Count 1- Three months
Count 2- 15 months
Count 3- Two years six months.
I would cumulate nine months of the sentence imposed on count 2 upon the sentence imposed upon count 3. The total effective sentence will, therefore, be one of three years three months’ imprisonment. I would direct that the applicant serve a period of two years and three months of that sentence before becoming eligible for parole.
ORMISTON, J.A.:
Having read the judgment of the learned President, I agree, for the reasons he has stated, that the application for leave to appeal against conviction should be dismissed but that the application for leave to appeal against sentence should be granted, the appeal allowed and the appellant re-sentenced in the manner proposed therein.
VINCENT, J.A.:
For the reasons advanced by Winneke, P., I agree that the application for leave to appeal against conviction should be refused, the application for leave to appeal against sentence allowed and the applicant re-sentenced as proposed by him.
I wish to add a few remarks of my own concerning the notion of corroboration of a witness’s evidence in those cases in which it is considered to be required. However, I do not propose to repeat what I said concerning this subject in Martin[24].
[24]R v. Martin [2003] VSCA 80.
Perhaps the most notable feature of the arguments addressed in the various authorities to which the President referred and which can be seen to underpin contentions regularly presented in this Court is the remarkable persistence of the misconception that in order to be corroborative or supportive of the evidence of a Crown witness, the evidence relied upon for this purpose must itself be probative of guilt.
Such arguments fail to have regard to the repeated statements by the courts concerning the nature and function of corroborative or supportive evidence. As Lord Simon stated in D.P.P. v. Kilbourne[25]:
"Corroboration is … nothing other than evidence which 'confirms' or 'supports' or 'strengthens' other evidence (Lord Morris of Borth-y-Gest; Lord Pearson; Lord Diplock). It is, in short, evidence which renders other evidence more probable. If so, there is no essential difference between, on the one hand, corroboration and, on the other, 'supporting evidence' or 'evidence which helps to determine the truth of the matter.' Each is evidence which makes other evidence more probable."
Considered in isolation, evidence which is capable of providing support for other evidence may be quite innocuous as far as proof of guilt is concerned. Yet it may, by enhancing the reliability or credibility of other evidence, become extremely important in the determination of the facts by a jury.

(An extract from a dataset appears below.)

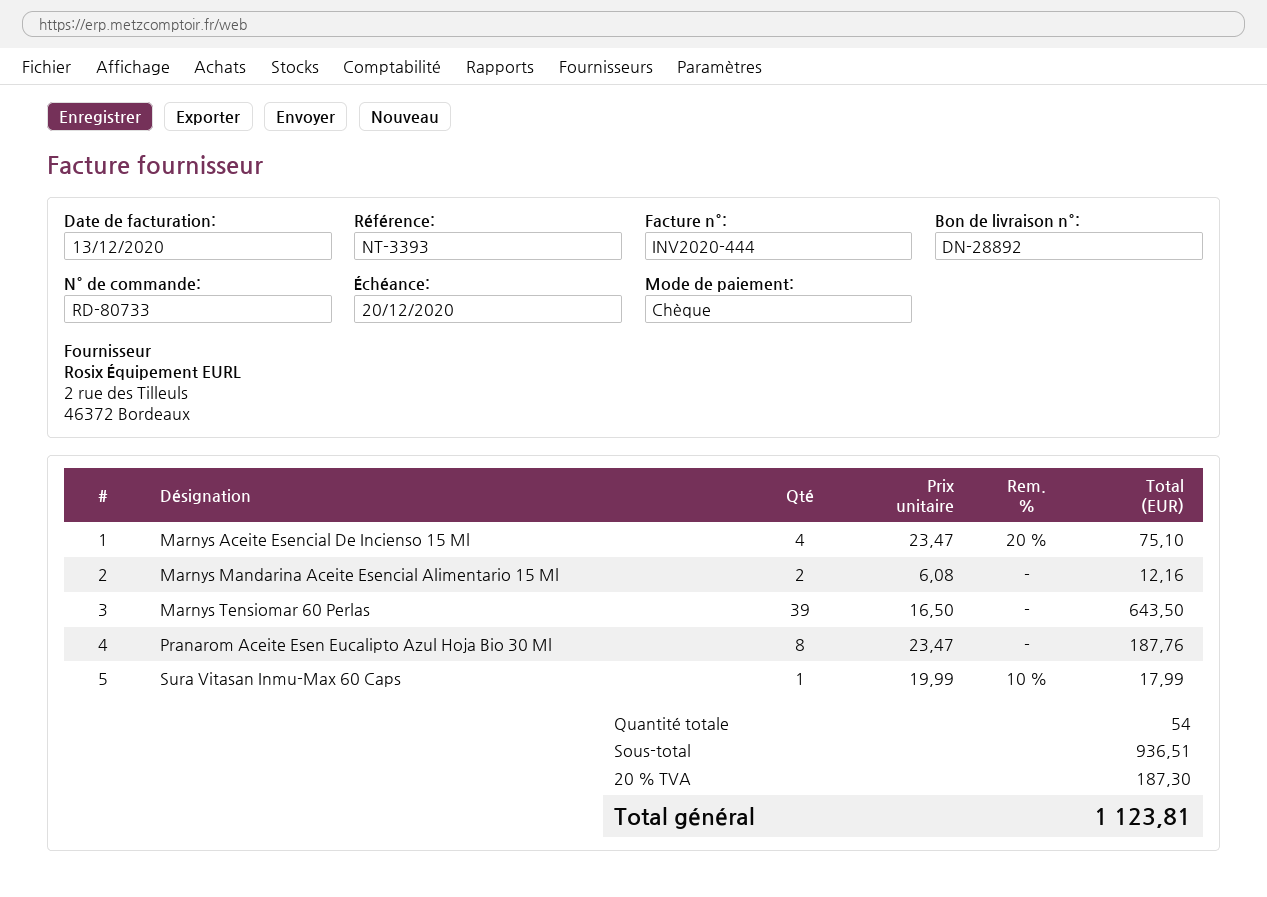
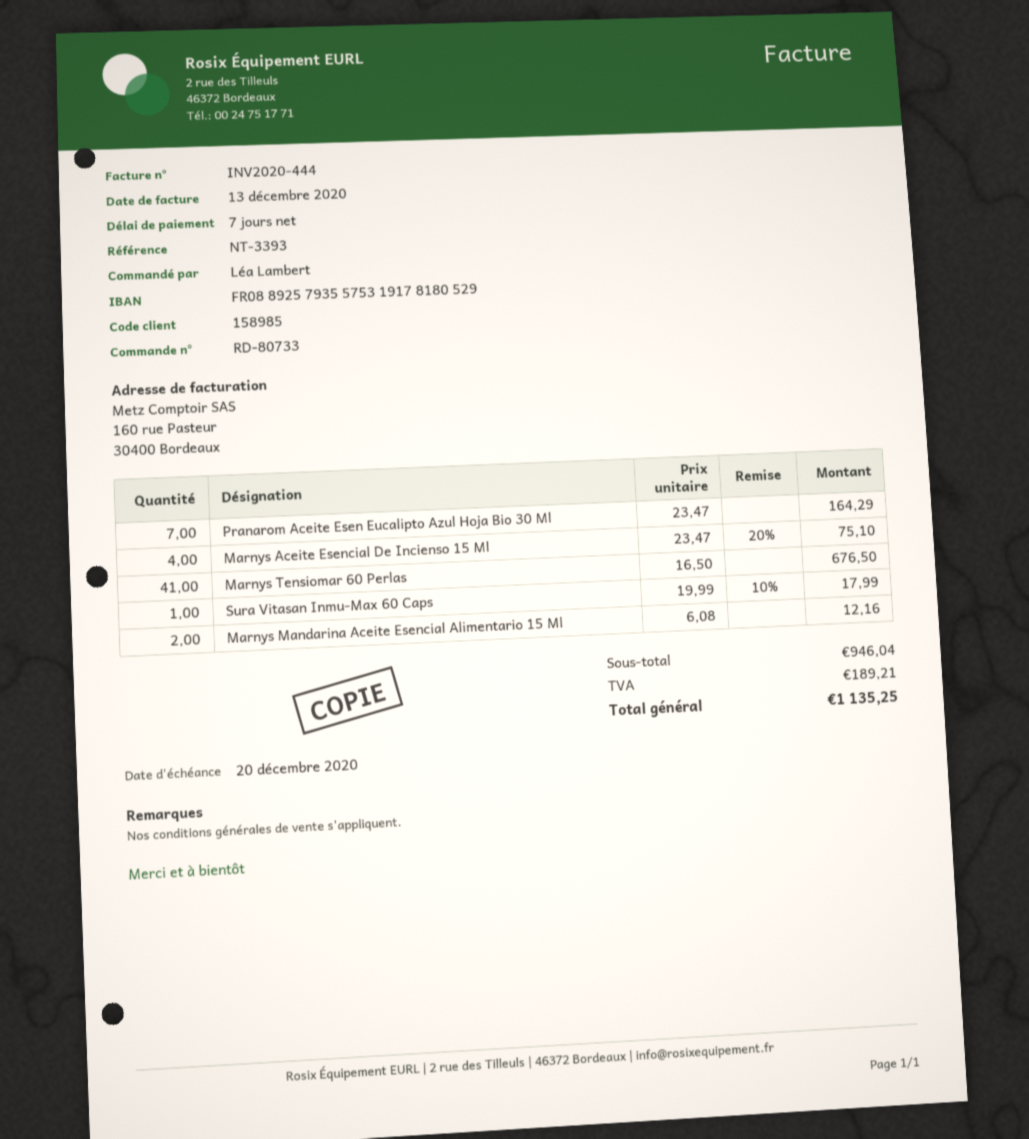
Marnys Tensiomar 60 Perlas: 39 x 16.50 = 643.50 -> 41 x 16.50 = 676.50
Pranarom Aceite Esen Eucalipto Azul Hoja Bio 30 Ml: 8 x 23.47 = 187.76 -> 7 x 23.47 = 164.29
subtotal: 936.51 -> 946.04
tax: 187.30 -> 189.21
total: 1123.81 -> 1135.25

[25][1973] A.C. 729 at 758.
The prosecution case in the present matter rested upon the acceptance by the jury of the version of events given by the complainant. Bluntly put, the jury had to determine whether they were satisfied beyond reasonable doubt that her evidence was, in its essential features, truthful and accurate. They were invited by the prosecutor to find support for her version with respect to count 3 in the conduct of the applicant himself.
The making of a telephone call or a visit to a person’s home can, according to the circumstances in which it takes place, be regarded as insignificant, clearly innocent, a little or deeply suspicious, or highly incriminating. Without reference to the background against which the call or visit is made, acts of this ordinarily normal kind would seldom possess any character at all.
Here, the calls and visits were made by a 48 year-old man to a 13 year old girl in the absence of and without the knowledge of her parents. The jury, employing their experience of human affairs, would be entitled to regard such conduct as at least somewhat unusual, reject the applicant’s explanation for it and view the evidence of the calls and visits as rendering more likely to be truthful the complainant’s version of what happened on the last occasion that he called at her home under such circumstances.